### [Task goal]
Repeat every entry below exactly as given.

### [Dataset extract]
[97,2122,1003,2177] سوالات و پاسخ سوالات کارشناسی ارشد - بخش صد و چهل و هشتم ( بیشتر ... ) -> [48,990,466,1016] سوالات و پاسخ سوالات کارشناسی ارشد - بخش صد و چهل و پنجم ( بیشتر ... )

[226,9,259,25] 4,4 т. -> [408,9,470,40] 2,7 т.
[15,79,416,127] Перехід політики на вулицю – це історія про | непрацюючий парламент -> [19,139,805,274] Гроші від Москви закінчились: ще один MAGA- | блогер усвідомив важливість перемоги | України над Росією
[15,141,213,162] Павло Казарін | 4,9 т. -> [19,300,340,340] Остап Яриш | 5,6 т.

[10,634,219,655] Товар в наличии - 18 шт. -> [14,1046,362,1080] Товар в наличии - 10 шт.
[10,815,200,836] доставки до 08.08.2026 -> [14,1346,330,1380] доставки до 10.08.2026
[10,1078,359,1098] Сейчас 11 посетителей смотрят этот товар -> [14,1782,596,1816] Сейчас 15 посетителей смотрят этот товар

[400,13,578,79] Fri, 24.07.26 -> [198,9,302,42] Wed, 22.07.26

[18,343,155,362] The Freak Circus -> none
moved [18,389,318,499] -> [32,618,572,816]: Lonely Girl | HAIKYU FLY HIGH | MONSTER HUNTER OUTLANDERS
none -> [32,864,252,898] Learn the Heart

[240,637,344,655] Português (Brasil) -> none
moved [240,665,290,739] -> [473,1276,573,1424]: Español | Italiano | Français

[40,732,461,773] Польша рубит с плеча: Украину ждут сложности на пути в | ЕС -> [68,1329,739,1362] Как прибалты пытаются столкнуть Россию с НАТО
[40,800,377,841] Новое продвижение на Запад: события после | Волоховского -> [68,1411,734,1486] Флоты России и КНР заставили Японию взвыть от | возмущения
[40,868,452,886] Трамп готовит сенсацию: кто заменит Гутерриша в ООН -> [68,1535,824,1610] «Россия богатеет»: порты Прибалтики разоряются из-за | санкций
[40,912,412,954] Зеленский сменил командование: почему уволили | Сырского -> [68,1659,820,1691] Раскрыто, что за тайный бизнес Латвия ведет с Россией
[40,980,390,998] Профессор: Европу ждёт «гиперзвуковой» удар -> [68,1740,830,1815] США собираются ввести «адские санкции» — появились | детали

### [Reply]
[97,2122,1003,2177] سوالات و پاسخ سوالات کارشناسی ارشد - بخش صد و چهل و هشتم ( بیشتر ... ) -> [48,990,466,1016] سوالات و پاسخ سوالات کارشناسی ارشد - بخش صد و چهل و پنجم ( بیشتر ... )

[226,9,259,25] 4,4 т. -> [408,9,470,40] 2,7 т.
[15,79,416,127] Перехід політики на вулицю – це історія про | непрацюючий парламент -> [19,139,805,274] Гроші від Москви закінчились: ще один MAGA- | блогер усвідомив важливість перемоги | України над Росією
[15,141,213,162] Павло Казарін | 4,9 т. -> [19,300,340,340] Остап Яриш | 5,6 т.

[10,634,219,655] Товар в наличии - 18 шт. -> [14,1046,362,1080] Товар в наличии - 10 шт.
[10,815,200,836] доставки до 08.08.2026 -> [14,1346,330,1380] доставки до 10.08.2026
[10,1078,359,1098] Сейчас 11 посетителей смотрят этот товар -> [14,1782,596,1816] Сейчас 15 посетителей смотрят этот товар

[400,13,578,79] Fri, 24.07.26 -> [198,9,302,42] Wed, 22.07.26

[18,343,155,362] The Freak Circus -> none
moved [18,389,318,499] -> [32,618,572,816]: Lonely Girl | HAIKYU FLY HIGH | MONSTER HUNTER OUTLANDERS
none -> [32,864,252,898] Learn the Heart

[240,637,344,655] Português (Brasil) -> none
moved [240,665,290,739] -> [473,1276,573,1424]: Español | Italiano | Français

[40,732,461,773] Польша рубит с плеча: Украину ждут сложности на пути в | ЕС -> [68,1329,739,1362] Как прибалты пытаются столкнуть Россию с НАТО
[40,800,377,841] Новое продвижение на Запад: события после | Волоховского -> [68,1411,734,1486] Флоты России и КНР заставили Японию взвыть от | возмущения
[40,868,452,886] Трамп готовит сенсацию: кто заменит Гутерриша в ООН -> [68,1535,824,1610] «Россия богатеет»: порты Прибалтики разоряются из-за | санкций
[40,912,412,954] Зеленский сменил командование: почему уволили | Сырского -> [68,1659,820,1691] Раскрыто, что за тайный бизнес Латвия ведет с Россией
[40,980,390,998] Профессор: Европу ждёт «гиперзвуковой» удар -> [68,1740,830,1815] США собираются ввести «адские санкции» — появились | детали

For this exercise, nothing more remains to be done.